--- What you are asked to do ---
Count every line in the data below where "flowershop配下のパスから記載" occurs, then state that number and nothing more.
Data to examine below:
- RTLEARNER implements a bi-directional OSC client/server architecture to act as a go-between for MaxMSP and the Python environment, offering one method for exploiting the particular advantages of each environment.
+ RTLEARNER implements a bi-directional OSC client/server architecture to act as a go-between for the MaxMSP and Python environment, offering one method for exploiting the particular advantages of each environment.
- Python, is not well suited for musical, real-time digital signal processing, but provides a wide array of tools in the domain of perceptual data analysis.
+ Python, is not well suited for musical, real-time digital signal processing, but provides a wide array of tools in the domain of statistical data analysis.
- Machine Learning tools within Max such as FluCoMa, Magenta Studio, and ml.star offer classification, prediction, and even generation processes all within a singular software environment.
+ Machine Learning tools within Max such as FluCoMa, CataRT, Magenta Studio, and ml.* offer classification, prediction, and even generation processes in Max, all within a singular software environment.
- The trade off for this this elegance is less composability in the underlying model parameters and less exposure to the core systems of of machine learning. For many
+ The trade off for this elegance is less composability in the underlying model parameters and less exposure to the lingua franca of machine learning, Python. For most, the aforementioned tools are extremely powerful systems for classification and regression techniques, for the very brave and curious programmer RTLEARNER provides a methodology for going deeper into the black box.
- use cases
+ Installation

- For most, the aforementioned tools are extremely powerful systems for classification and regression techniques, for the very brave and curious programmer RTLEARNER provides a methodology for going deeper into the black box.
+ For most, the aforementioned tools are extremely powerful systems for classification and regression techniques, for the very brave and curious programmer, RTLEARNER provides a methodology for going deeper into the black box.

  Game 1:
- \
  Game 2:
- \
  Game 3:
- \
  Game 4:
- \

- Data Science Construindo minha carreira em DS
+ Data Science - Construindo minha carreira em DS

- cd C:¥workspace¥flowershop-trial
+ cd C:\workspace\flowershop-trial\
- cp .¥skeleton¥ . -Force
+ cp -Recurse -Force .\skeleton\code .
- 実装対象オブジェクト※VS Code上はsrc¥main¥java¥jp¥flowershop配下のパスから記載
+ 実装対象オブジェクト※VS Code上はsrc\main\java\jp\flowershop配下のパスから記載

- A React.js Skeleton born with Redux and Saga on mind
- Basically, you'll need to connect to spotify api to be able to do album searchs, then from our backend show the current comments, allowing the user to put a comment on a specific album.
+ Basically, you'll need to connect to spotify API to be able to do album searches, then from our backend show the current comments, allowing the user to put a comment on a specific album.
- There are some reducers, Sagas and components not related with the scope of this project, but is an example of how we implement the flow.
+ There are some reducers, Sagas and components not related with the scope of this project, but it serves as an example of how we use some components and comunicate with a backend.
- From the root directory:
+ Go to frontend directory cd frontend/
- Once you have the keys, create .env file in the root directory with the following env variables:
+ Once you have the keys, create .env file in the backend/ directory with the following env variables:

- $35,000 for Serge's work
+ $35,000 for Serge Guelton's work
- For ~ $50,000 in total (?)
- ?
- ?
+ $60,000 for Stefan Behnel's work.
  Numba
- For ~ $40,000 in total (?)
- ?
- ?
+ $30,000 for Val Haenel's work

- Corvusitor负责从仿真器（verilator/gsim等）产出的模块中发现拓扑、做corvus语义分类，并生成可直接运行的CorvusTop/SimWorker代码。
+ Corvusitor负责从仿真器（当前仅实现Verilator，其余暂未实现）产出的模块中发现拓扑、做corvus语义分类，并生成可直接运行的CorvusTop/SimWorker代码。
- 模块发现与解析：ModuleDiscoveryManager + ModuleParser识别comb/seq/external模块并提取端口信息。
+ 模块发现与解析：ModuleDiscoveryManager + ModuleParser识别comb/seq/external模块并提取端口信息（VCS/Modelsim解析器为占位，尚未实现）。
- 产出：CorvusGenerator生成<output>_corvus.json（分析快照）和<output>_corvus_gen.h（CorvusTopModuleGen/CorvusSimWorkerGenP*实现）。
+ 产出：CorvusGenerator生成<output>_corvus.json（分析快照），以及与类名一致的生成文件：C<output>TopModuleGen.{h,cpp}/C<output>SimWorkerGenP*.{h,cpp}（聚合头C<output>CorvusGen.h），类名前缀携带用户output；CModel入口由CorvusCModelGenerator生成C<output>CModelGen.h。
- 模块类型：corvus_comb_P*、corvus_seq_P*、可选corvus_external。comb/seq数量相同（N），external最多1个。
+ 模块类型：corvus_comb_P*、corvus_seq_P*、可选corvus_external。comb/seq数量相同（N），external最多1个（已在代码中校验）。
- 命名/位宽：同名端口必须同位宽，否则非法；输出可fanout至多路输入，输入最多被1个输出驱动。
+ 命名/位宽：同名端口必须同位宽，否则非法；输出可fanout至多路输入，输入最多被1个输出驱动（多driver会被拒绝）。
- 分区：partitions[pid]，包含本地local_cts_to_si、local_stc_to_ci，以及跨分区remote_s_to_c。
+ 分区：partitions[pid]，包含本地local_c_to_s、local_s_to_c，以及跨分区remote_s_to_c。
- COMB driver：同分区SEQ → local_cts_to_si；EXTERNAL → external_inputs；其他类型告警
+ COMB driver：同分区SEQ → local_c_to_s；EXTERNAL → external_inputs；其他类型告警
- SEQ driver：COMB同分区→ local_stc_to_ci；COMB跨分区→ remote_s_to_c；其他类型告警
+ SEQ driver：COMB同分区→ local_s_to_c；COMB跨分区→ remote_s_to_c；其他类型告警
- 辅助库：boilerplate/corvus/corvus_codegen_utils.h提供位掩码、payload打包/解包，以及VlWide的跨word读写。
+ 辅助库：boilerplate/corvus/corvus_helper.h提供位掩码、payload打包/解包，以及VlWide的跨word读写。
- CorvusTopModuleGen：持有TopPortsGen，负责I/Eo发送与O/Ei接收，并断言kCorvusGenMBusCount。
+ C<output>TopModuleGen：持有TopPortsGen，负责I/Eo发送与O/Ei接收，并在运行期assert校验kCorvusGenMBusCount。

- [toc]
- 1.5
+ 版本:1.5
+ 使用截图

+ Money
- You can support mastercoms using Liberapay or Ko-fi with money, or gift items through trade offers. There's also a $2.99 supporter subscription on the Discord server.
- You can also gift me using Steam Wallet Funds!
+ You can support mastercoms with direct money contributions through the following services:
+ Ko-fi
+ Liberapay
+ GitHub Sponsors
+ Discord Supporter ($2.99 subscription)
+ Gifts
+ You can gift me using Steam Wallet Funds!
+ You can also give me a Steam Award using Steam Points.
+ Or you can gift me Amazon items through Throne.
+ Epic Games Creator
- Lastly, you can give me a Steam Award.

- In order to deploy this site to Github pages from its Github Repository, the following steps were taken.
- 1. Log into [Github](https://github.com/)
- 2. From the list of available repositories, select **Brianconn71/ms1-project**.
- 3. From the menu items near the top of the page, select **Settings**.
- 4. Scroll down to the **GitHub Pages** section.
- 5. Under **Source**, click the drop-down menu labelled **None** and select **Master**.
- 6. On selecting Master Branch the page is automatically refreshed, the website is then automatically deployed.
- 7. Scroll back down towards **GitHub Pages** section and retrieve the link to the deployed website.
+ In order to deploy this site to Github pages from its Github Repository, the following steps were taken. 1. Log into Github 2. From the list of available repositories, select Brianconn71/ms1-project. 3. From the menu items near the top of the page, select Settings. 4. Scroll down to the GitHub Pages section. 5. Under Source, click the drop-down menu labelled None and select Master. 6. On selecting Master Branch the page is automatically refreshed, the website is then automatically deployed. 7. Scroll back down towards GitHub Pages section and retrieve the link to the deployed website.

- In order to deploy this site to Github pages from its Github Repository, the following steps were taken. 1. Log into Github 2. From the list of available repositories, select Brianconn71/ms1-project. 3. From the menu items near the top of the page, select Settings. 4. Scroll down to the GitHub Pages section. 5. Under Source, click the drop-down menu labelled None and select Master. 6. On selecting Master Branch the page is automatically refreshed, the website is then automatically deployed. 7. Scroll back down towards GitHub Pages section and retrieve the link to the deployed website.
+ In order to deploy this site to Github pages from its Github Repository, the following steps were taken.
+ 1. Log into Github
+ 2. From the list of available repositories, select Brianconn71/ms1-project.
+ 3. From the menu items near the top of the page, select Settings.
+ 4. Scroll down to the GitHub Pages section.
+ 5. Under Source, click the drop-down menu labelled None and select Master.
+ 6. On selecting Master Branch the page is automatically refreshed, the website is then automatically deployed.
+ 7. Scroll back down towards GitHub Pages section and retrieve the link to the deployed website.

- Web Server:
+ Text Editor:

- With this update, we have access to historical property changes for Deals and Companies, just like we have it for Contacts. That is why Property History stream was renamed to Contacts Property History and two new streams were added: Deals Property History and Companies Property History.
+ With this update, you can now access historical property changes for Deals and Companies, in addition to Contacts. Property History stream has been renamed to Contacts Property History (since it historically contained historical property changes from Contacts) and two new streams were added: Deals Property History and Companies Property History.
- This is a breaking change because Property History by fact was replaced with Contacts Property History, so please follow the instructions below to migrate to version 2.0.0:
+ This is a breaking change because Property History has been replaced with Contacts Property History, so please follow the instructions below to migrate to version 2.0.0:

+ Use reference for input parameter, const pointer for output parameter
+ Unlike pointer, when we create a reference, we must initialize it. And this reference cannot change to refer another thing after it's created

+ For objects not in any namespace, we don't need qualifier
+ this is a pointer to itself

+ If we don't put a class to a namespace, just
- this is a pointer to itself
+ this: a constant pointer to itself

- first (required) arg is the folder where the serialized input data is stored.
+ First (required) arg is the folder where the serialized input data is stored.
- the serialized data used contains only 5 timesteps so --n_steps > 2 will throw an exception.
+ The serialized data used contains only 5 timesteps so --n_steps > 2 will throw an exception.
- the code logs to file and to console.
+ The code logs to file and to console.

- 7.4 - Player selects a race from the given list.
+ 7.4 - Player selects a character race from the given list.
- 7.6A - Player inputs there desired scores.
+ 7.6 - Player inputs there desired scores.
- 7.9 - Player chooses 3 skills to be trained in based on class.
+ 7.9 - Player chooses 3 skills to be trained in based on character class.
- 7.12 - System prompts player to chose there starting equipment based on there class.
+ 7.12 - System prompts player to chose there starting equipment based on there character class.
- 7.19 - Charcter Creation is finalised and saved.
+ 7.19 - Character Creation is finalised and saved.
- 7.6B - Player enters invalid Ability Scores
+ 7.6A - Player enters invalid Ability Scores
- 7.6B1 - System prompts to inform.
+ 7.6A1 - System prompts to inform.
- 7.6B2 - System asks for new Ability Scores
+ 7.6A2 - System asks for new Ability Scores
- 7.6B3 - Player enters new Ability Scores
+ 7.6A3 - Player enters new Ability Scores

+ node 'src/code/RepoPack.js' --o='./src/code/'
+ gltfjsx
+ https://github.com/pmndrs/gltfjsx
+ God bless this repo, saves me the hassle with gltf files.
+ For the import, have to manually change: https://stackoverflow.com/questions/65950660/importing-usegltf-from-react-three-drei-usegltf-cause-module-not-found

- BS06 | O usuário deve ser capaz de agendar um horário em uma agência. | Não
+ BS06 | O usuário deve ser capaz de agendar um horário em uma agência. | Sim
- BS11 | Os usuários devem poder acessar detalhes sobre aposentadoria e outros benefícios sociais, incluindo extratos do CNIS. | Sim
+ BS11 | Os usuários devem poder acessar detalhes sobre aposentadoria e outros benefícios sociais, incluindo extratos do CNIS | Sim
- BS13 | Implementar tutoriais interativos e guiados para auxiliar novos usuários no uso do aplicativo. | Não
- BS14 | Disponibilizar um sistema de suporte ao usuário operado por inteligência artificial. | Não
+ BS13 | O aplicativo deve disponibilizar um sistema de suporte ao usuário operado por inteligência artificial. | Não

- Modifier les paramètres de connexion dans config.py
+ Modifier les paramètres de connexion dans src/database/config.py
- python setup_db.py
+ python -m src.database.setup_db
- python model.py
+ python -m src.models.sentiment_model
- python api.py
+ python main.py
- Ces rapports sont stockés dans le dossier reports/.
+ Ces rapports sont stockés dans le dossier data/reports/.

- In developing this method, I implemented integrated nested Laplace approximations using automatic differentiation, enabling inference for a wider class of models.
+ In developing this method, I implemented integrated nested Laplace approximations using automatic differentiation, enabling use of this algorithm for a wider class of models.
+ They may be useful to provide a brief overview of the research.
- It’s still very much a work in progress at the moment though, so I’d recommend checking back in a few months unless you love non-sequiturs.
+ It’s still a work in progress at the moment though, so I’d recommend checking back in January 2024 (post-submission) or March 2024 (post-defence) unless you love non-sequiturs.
End of Data to examine.
--- Written solution ---
2